© Nicky Bird
This postcard features reproductions of four other commercial postcards, from Vancouver (Canada), Norwich (UK), Gateshead (UK) and Oakland (USA). It is number four in a series of 20 different postcards created by contemporary artist and academic, Nicky Bird to mark the 21st anniversary of the Glasgow Women’s Library (GWL) in 2012. To celebrate their anniversary the GWL commissioned 21 women artists to create new work inspired by items and artefacts in their collection. Bird chose to make work in response to the archive of the Raging Dyke Network.
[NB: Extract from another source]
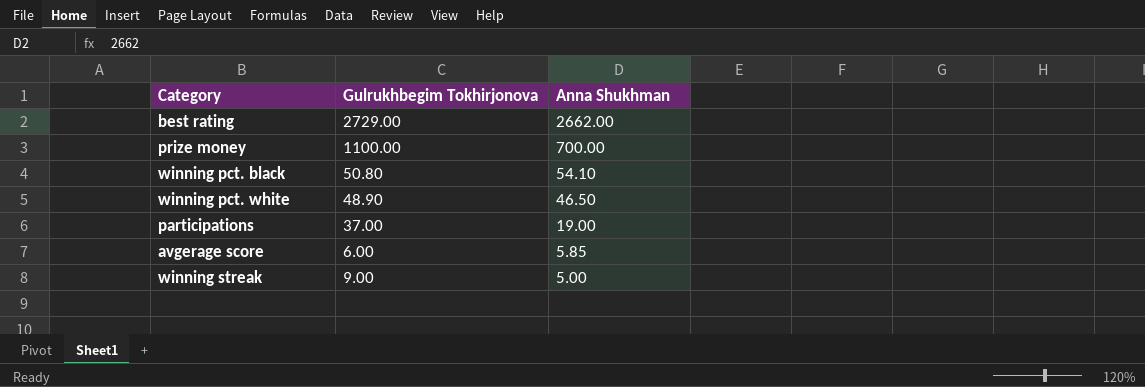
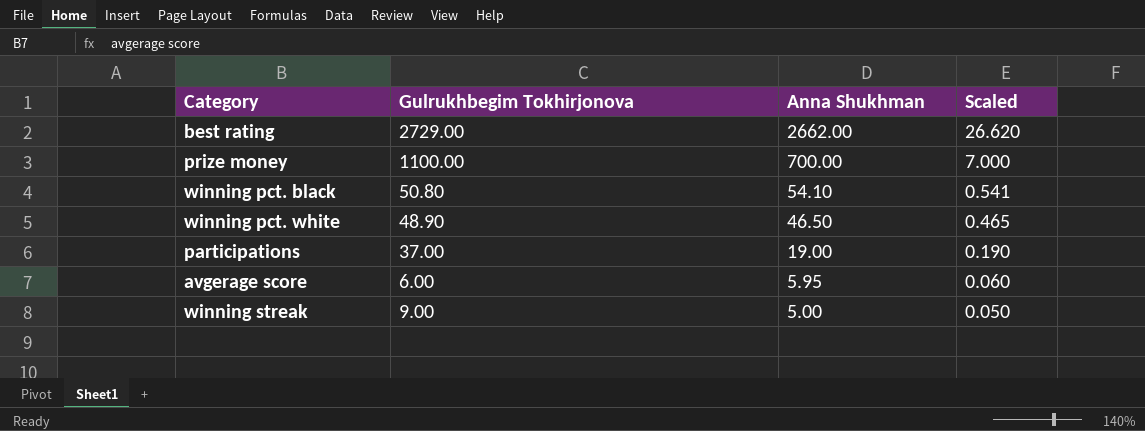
column Scaled | formula: none -> [Anna Shukhman] * 0.01
avgerage score | Anna Shukhman: 5.85 -> 5.95

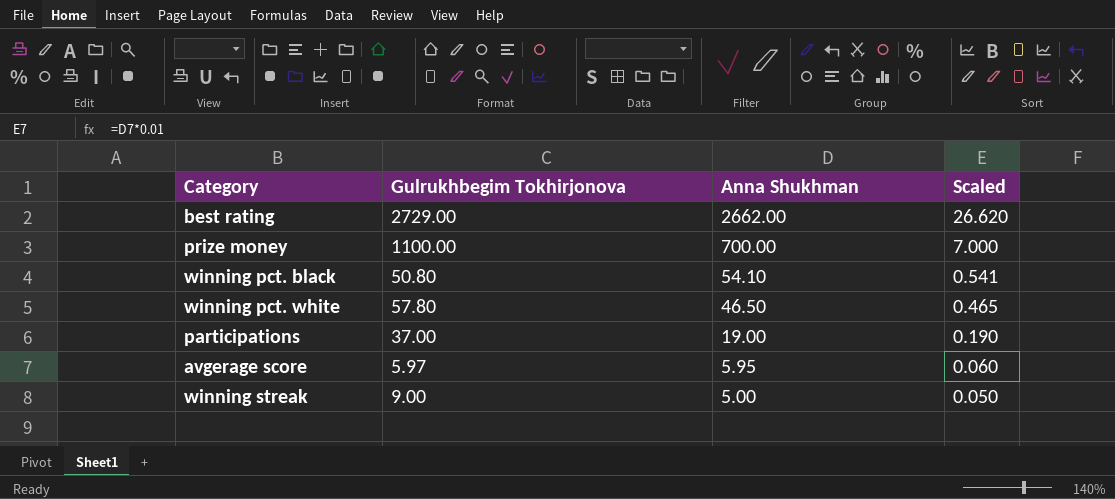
winning pct. white | Gulrukhbegim Tokhirjonova: 48.90 -> 57.80
avgerage score | Gulrukhbegim Tokhirjonova: 6.00 -> 5.97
Raging Dyke Network was a group of radical separatist lesbians active in the late 1990s. It spanned 52 locations in the UK, Europe, Canada and USA. The locations represented in each postcard reference places that formed part of the network. At the Network's centre was an activist in Norwich, England, who donated materials – including personal letters and 'zines’ (non-commercial, often homemade, publications dedicated to specialised or unconventional subjects) – to the lesbian archive housed at the GWL in 2000. Bird’s series of fine art postcards aims to represent the Raging Dyke Network's scale and make visible a history often overlooked. Bird aimed to do this without revealing the personal and political content that belonged to a group that identified itself in terms of its separatist gender politics.
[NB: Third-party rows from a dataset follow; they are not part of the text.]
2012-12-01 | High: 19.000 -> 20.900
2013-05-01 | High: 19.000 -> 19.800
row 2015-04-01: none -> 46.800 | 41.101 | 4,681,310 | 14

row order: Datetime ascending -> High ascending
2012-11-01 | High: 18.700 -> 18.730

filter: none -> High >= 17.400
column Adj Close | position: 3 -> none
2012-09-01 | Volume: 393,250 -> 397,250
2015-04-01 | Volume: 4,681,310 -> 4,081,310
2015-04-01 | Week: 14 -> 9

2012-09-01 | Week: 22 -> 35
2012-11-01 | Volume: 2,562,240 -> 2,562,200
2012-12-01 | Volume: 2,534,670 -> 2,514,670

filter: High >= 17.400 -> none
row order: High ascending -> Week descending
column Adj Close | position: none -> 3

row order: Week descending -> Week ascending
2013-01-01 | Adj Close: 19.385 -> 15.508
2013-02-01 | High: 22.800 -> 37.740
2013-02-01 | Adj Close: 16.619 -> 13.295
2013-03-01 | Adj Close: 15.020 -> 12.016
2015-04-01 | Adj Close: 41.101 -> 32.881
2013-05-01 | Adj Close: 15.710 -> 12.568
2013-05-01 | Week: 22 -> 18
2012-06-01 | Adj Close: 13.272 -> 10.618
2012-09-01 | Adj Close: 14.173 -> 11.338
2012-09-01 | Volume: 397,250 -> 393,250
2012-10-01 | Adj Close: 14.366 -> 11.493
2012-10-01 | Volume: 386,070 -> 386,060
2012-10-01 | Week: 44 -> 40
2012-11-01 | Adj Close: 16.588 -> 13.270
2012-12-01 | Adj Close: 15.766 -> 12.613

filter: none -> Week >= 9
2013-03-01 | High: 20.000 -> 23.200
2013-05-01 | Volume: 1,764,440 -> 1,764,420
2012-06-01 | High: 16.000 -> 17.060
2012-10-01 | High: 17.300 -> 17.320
The artist could not have produced these postcards without collaboration. Bird worked closely with GWL volunteer Alice Andrews in the production of this work. The backs of the resulting postcards are important. Here we find Andrews credited as a co-author. This collaboration addressed complex, sensitive matters related to the donor and the other women in the network, who are living subjects. It also allowed Bird to respect the donor's wish on who should view the materials.
Only two copies were made of each postcard. One complete set of 20 postcards is in the collection of Glasgow Women's Library.
[This text references: '21 Revolutions: New Writings and prints inspired by the collection at Glasgow Women's Library', ed. by Adele Patrick, 2014.]